The Type III test states that the 2 degree of freedom test of smoker is statistically significant (p = .002). In other words, we reject the null hypothesis that mean SBP is the same at for never, past, and current smokers. If reporting this test formally, we would write “F[2, 986] = 6.40, p = .002” where the 2 and 986 are the variable and residual degrees of freedom, respectively.

In the case of a single categorical predictor, the Type III test is equivalent to the F-test shown in the lm() output above. This will not be the case in multiple linear regression. car::Anova() is used for tests of individual predictors adjusted for all others, whereas the global F-test in the lm() output is used to test all predictors simultaneously comparing to the null model with just an intercept.

Writing it Up

Below is an example of how to write up these results for a report or publication.

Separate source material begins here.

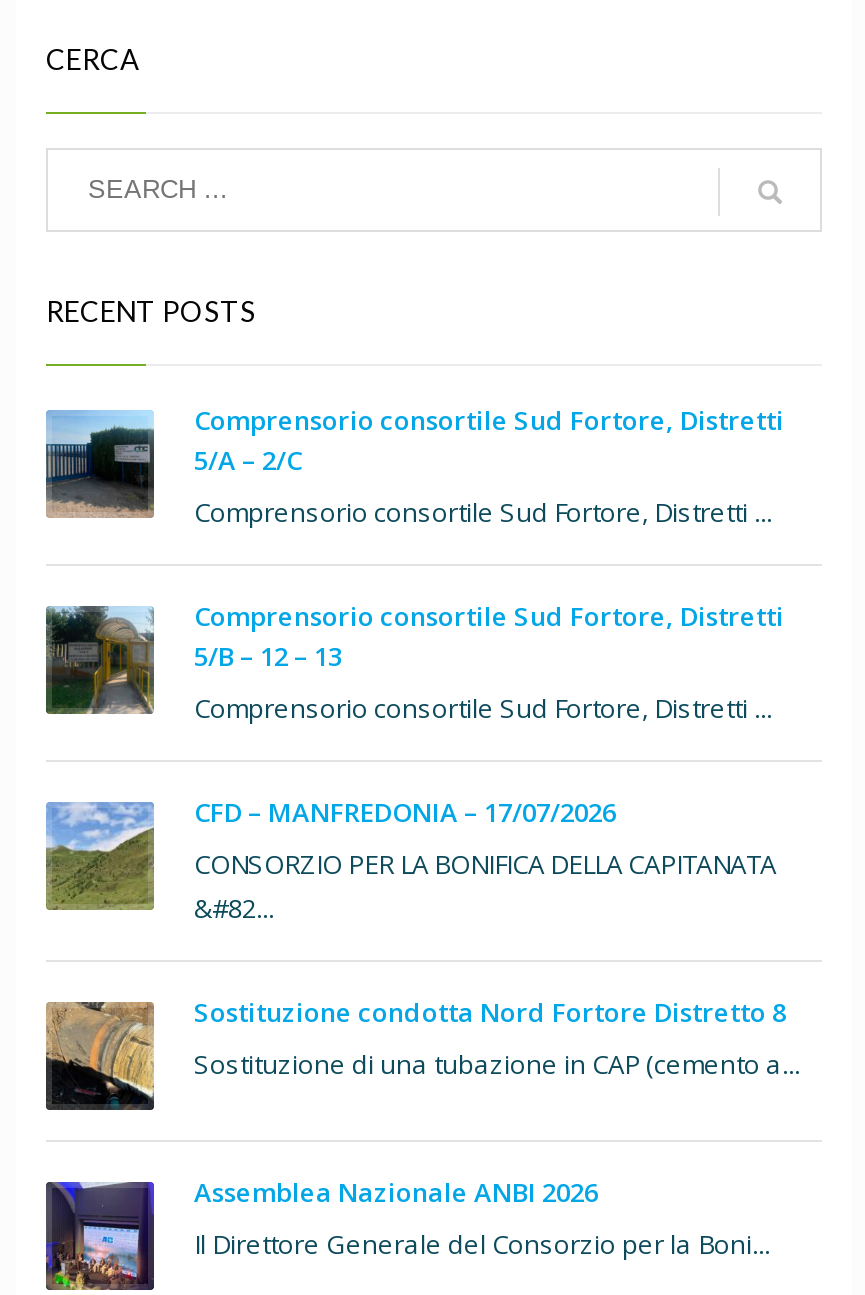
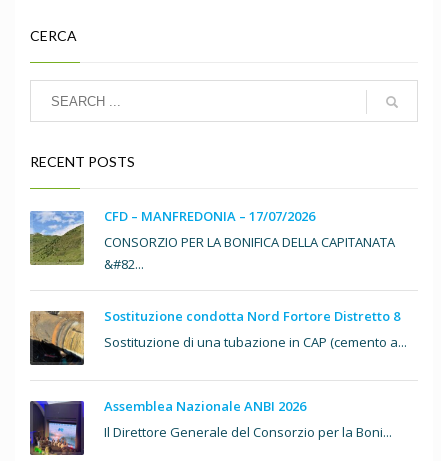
[46,401,784,725] [image] | Comprensorio consortile Sud Fortore, Distretti | 5/A – 2/C | Comprensorio consortile Sud Fortore, Distretti ... | Comprensorio consortile Sud Fortore, Distretti | 5/B – 12 – 13 | Comprensorio consortile Sud Fortore, Distretti ... -> none
[44,605,156,715] [image] -> none

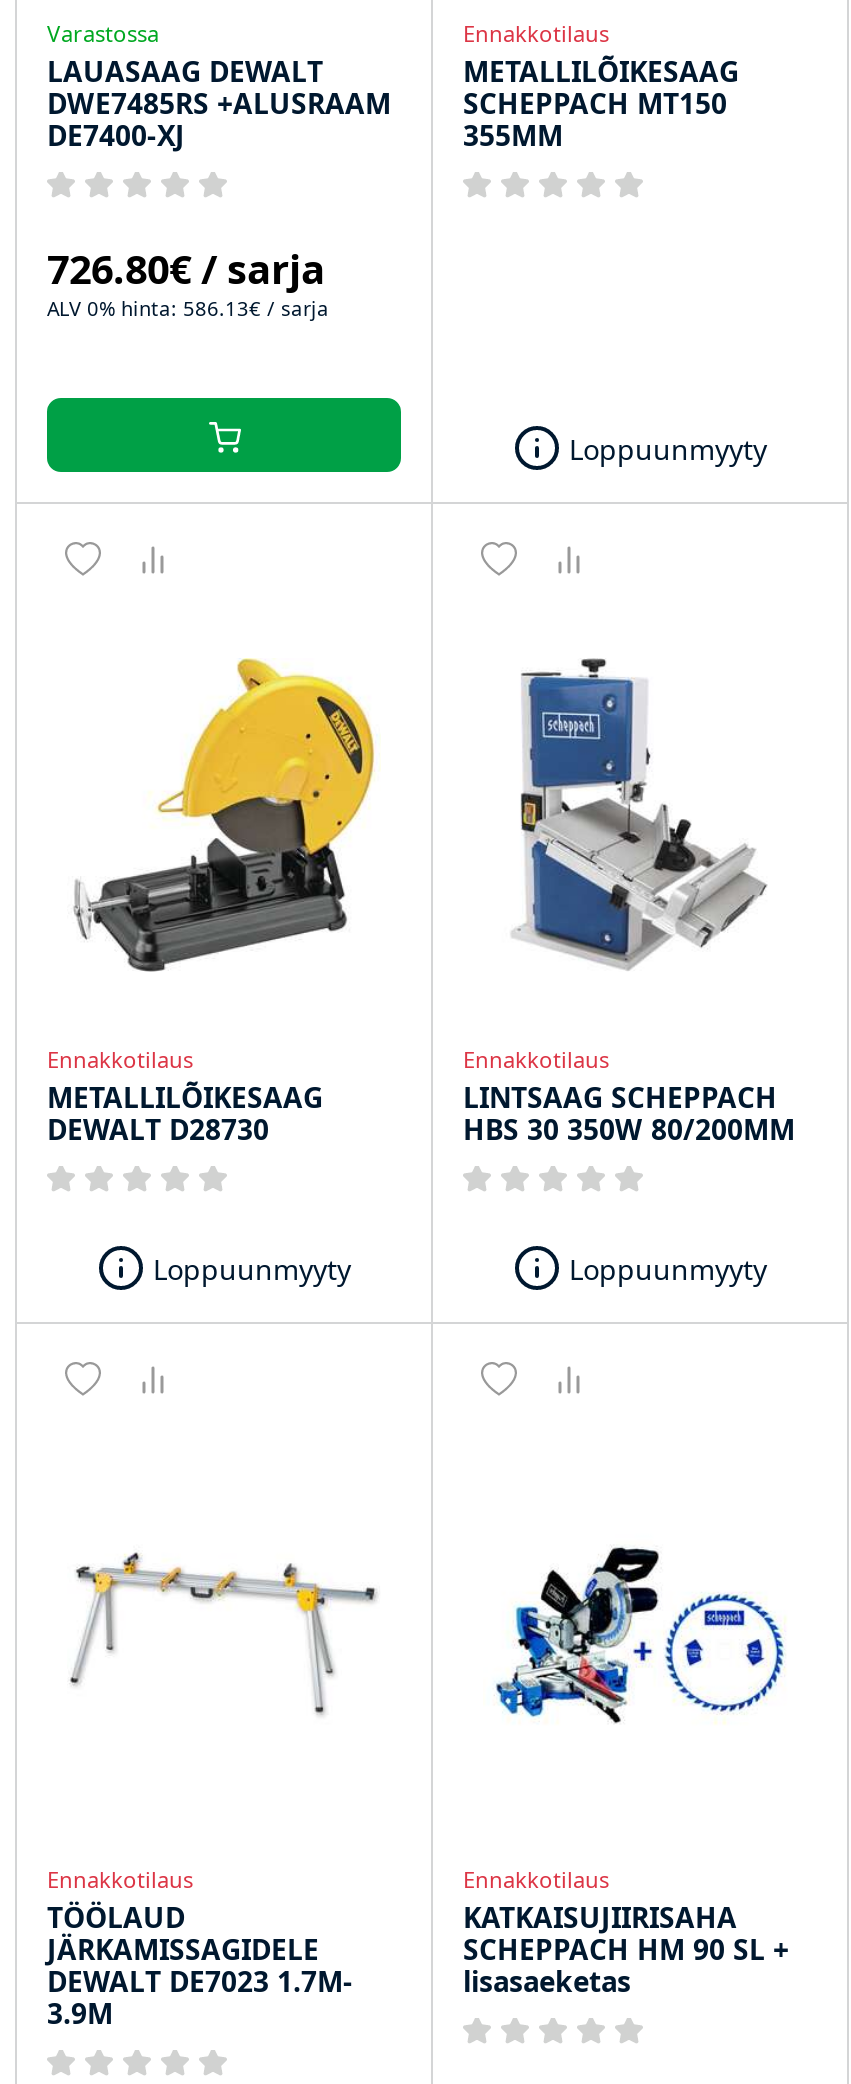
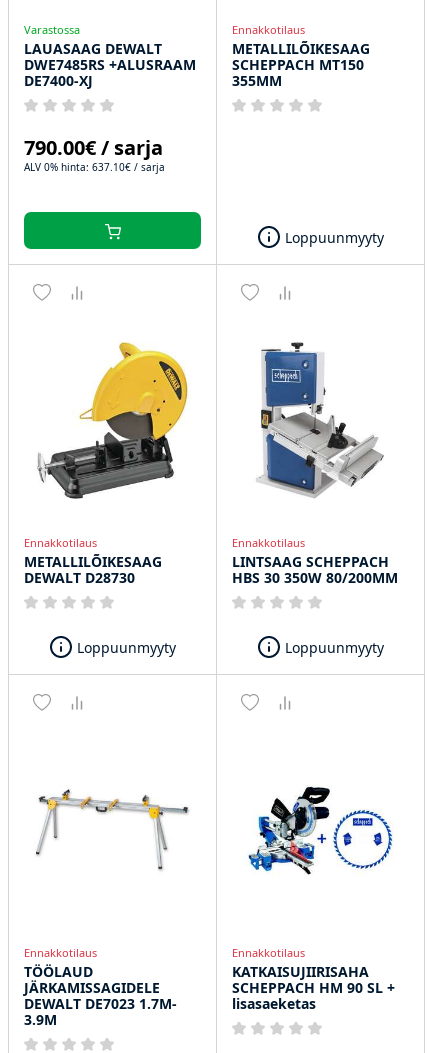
[47,242,325,296] 726.80€ / sarja -> [24,134,163,161] 790.00€ / sarja
[47,294,329,322] ALV 0% hinta: 586.13€ / sarja -> [24,160,165,174] ALV 0% hinta: 637.10€ / sarja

Notice how this differs from when the predictor was continuous - here we report the overall association plus some or all of the pairwise differences (highlighting what is most interesting). We need to include an adjustment for multiple testing here, as well, which accounts for the fact that we are carrying out three pairwise comparisons (Past vs. Never, Current vs. Never, Current vs. Past). For now, we will use the simple Bonferroni correction, in which we multiply each p-value by the number of pairwise comparisons before comparing to the significance level \(\alpha = .05\).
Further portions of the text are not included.